- LISTED ENTRIES:

● ● ● ● ● ● ●

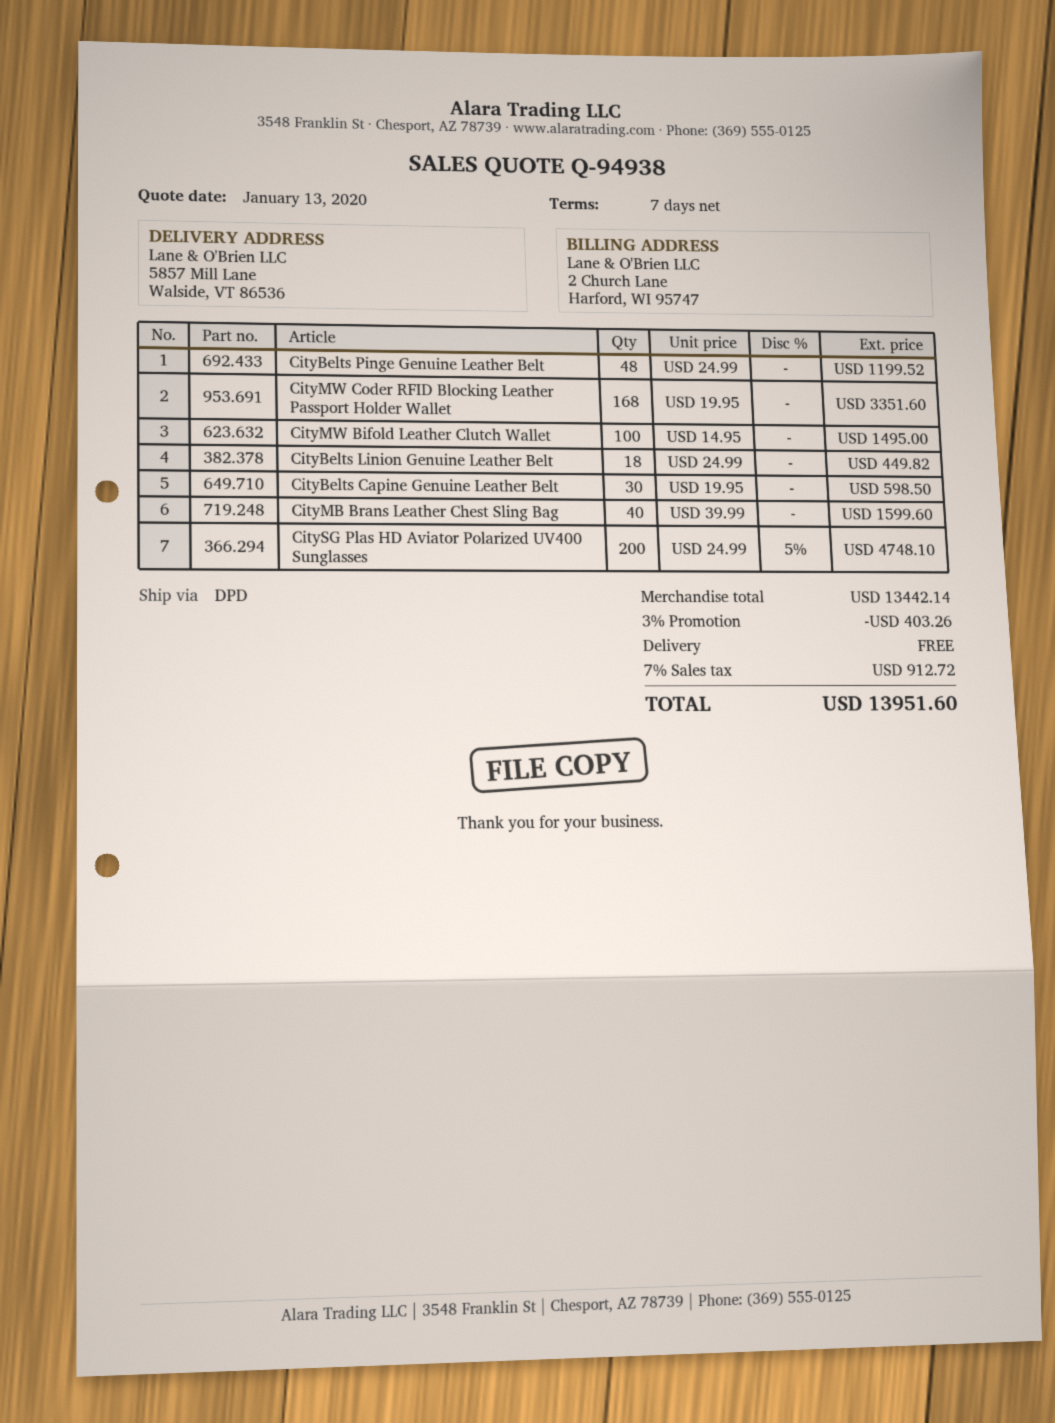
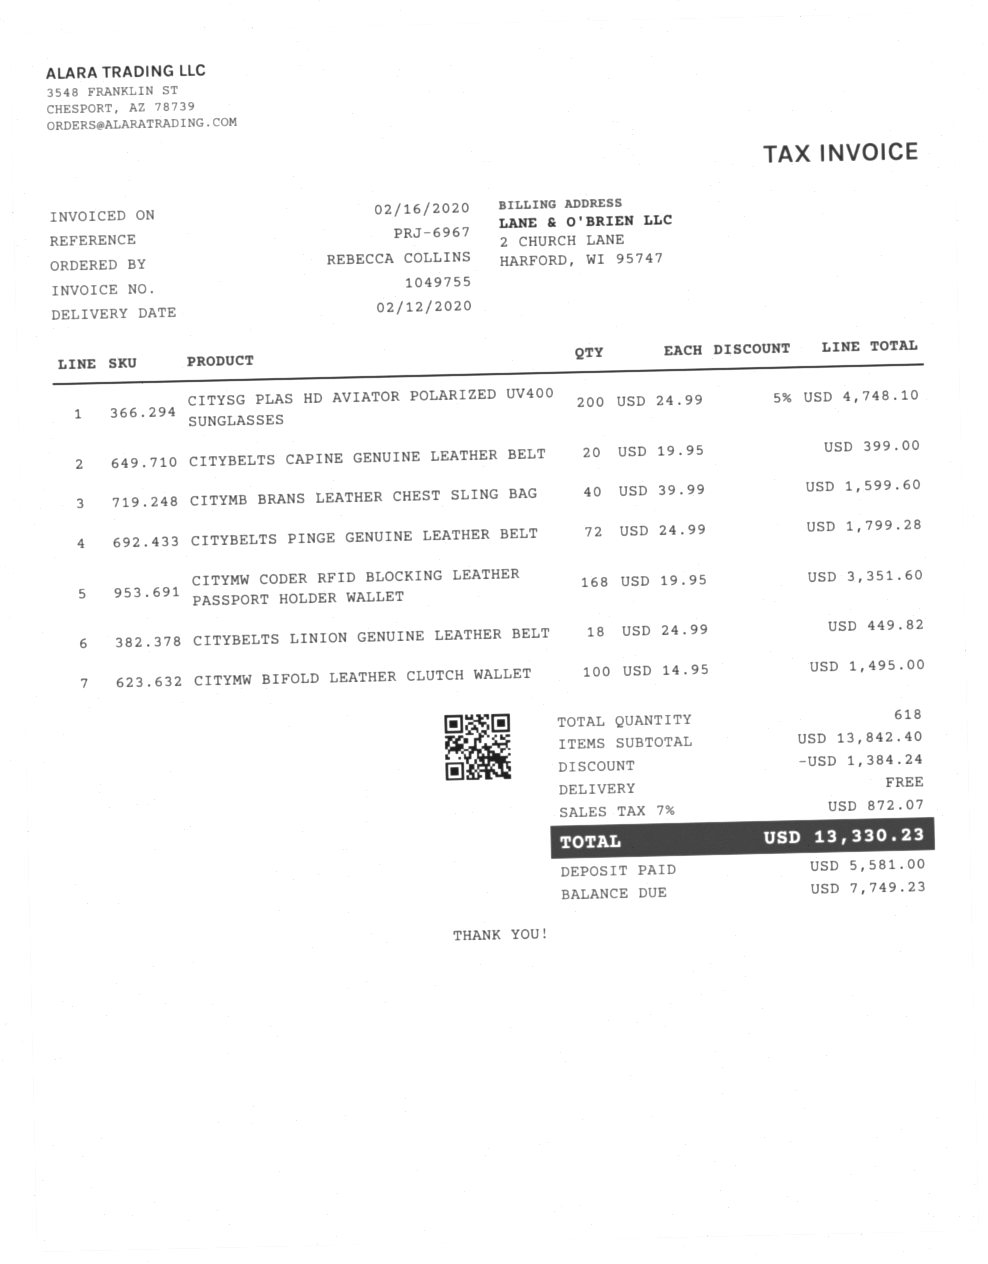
CityBelts Pinge Genuine Leather Belt: 48 x 24.99 = 1199.52 -> 72 x 24.99 = 1799.28
CityBelts Capine Genuine Leather Belt: 30 x 19.95 = 598.50 -> 20 x 19.95 = 399.00
subtotal: 13442.14 -> 13842.40
discount: 403.26 -> 1384.24
tax: 7% = 912.72 -> 7% = 872.07
total: 13951.60 -> 13330.23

● ● ● ● ● ● ●

- WORK REQUIRED: Show a copy of each line from the data that includes the word "Genuine".

- EXERCISE OUTPUT:
CityBelts Pinge Genuine Leather Belt: 48 x 24.99 = 1199.52 -> 72 x 24.99 = 1799.28
CityBelts Capine Genuine Leather Belt: 30 x 19.95 = 598.50 -> 20 x 19.95 = 399.00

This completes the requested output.